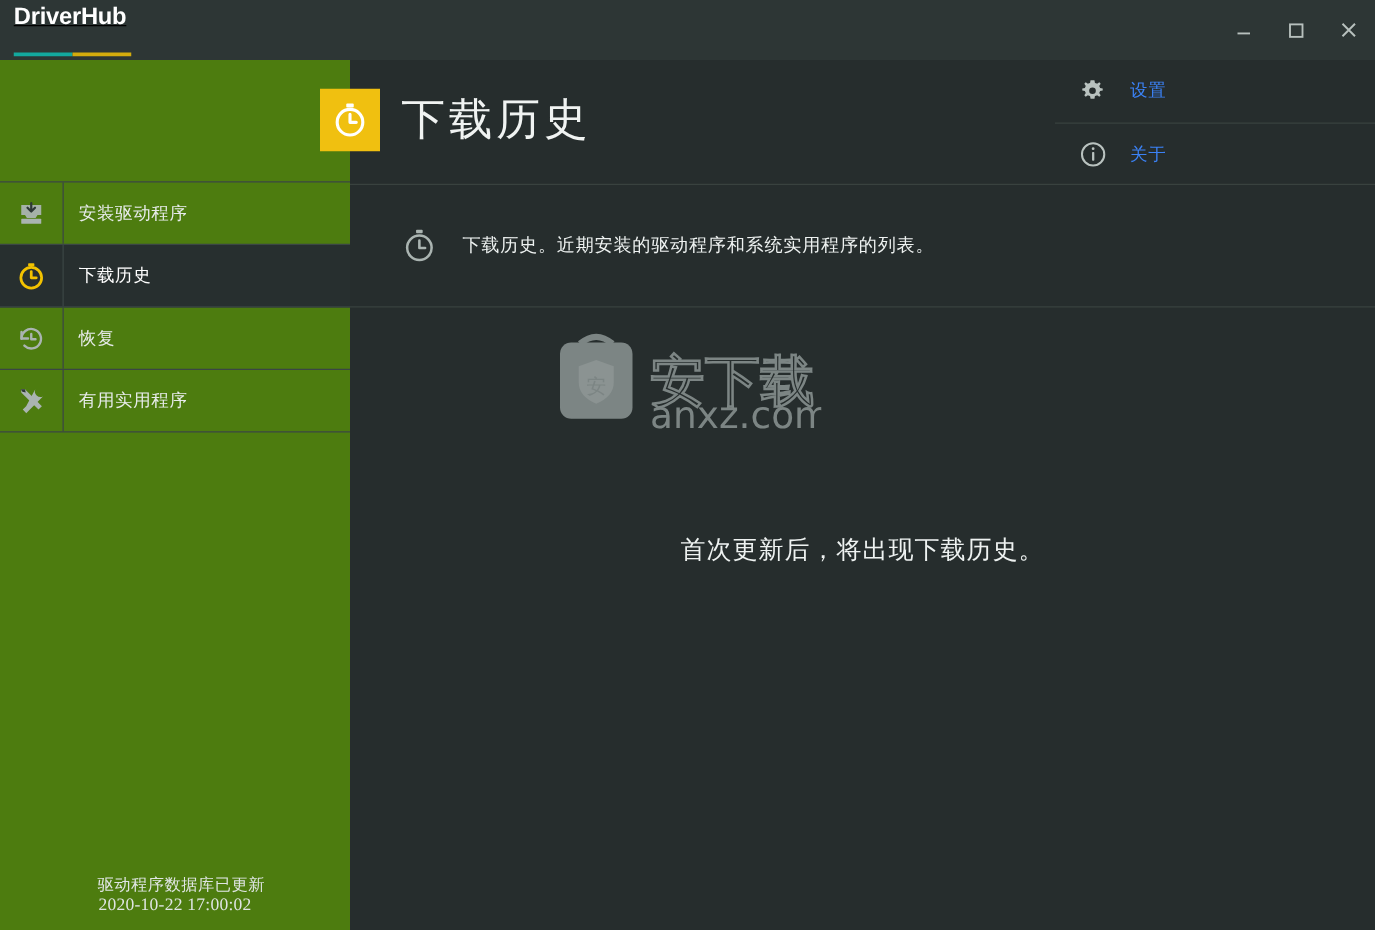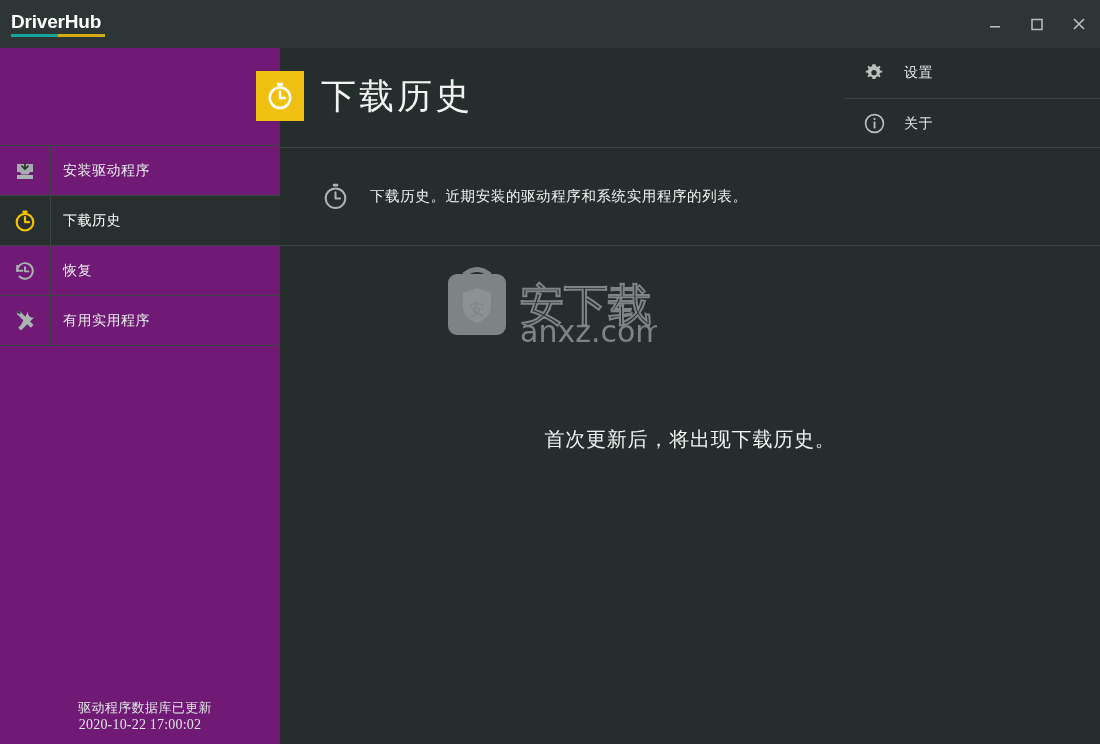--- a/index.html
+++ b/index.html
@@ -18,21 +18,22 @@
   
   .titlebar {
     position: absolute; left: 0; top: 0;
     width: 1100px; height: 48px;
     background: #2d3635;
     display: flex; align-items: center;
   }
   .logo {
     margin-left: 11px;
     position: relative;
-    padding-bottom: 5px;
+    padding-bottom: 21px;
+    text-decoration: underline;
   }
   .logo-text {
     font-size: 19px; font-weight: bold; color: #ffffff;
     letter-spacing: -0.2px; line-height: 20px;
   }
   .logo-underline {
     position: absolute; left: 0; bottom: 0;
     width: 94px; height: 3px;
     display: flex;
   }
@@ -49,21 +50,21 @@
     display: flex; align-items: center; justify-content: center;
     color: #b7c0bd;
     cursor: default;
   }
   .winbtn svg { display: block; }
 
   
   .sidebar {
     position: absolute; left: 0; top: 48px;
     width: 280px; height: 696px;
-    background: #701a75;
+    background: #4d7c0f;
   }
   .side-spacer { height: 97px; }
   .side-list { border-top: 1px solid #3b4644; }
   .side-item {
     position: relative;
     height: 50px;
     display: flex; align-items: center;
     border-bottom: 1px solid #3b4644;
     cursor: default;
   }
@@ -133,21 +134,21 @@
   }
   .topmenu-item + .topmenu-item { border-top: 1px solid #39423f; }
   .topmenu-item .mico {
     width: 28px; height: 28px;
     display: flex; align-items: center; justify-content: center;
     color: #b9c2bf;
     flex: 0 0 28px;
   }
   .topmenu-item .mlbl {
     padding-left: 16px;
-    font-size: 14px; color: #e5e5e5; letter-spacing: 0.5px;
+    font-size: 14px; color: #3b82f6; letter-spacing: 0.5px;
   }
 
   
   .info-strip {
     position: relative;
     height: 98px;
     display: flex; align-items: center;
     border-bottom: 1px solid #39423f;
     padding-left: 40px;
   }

::::::::::

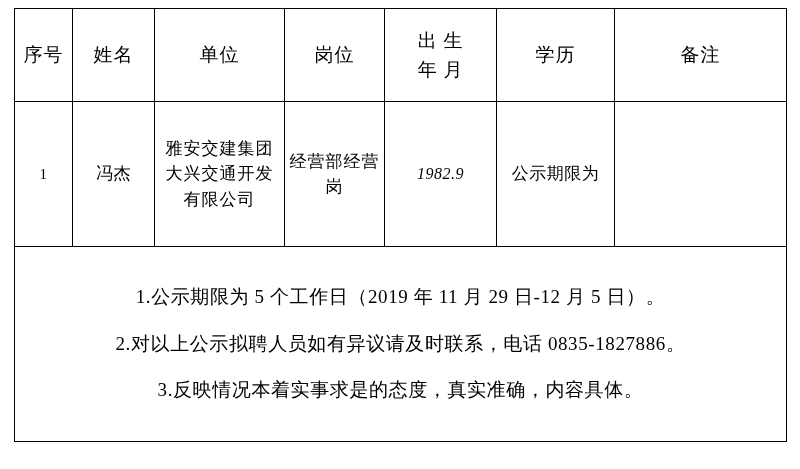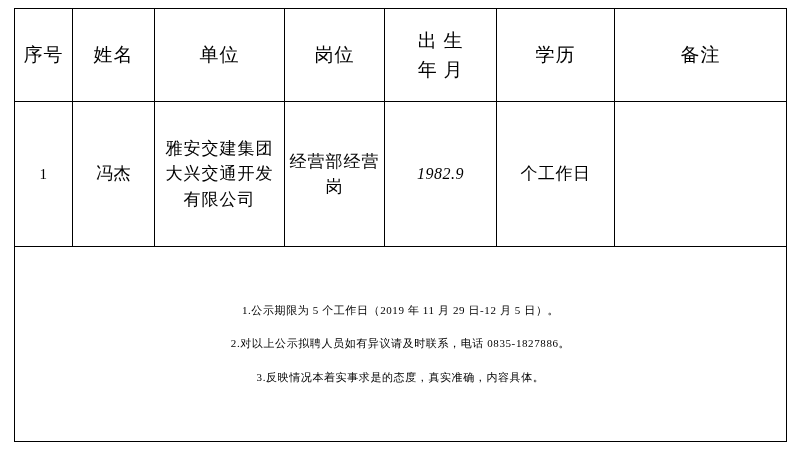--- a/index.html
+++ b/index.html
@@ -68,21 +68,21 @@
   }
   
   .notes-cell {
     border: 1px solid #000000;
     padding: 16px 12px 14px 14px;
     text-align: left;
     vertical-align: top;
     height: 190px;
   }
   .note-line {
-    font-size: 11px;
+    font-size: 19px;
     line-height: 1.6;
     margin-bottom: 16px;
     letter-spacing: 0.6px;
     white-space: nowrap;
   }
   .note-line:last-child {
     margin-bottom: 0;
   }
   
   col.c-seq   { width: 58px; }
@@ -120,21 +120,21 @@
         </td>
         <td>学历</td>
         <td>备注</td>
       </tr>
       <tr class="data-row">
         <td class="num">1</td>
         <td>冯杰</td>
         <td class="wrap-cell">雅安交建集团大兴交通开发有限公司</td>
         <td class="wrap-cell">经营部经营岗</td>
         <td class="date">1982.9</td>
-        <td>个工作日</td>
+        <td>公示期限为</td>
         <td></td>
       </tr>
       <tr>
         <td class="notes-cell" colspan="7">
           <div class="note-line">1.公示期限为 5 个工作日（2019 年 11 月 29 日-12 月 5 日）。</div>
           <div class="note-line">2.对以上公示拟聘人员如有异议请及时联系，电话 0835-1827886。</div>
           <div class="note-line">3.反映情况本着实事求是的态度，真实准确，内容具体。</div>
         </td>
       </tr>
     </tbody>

::::::::::

Each line of the entries where the string "notes" occurs should be shown.

[Response area]
   .notes-cell {
         <td class="notes-cell" colspan="7">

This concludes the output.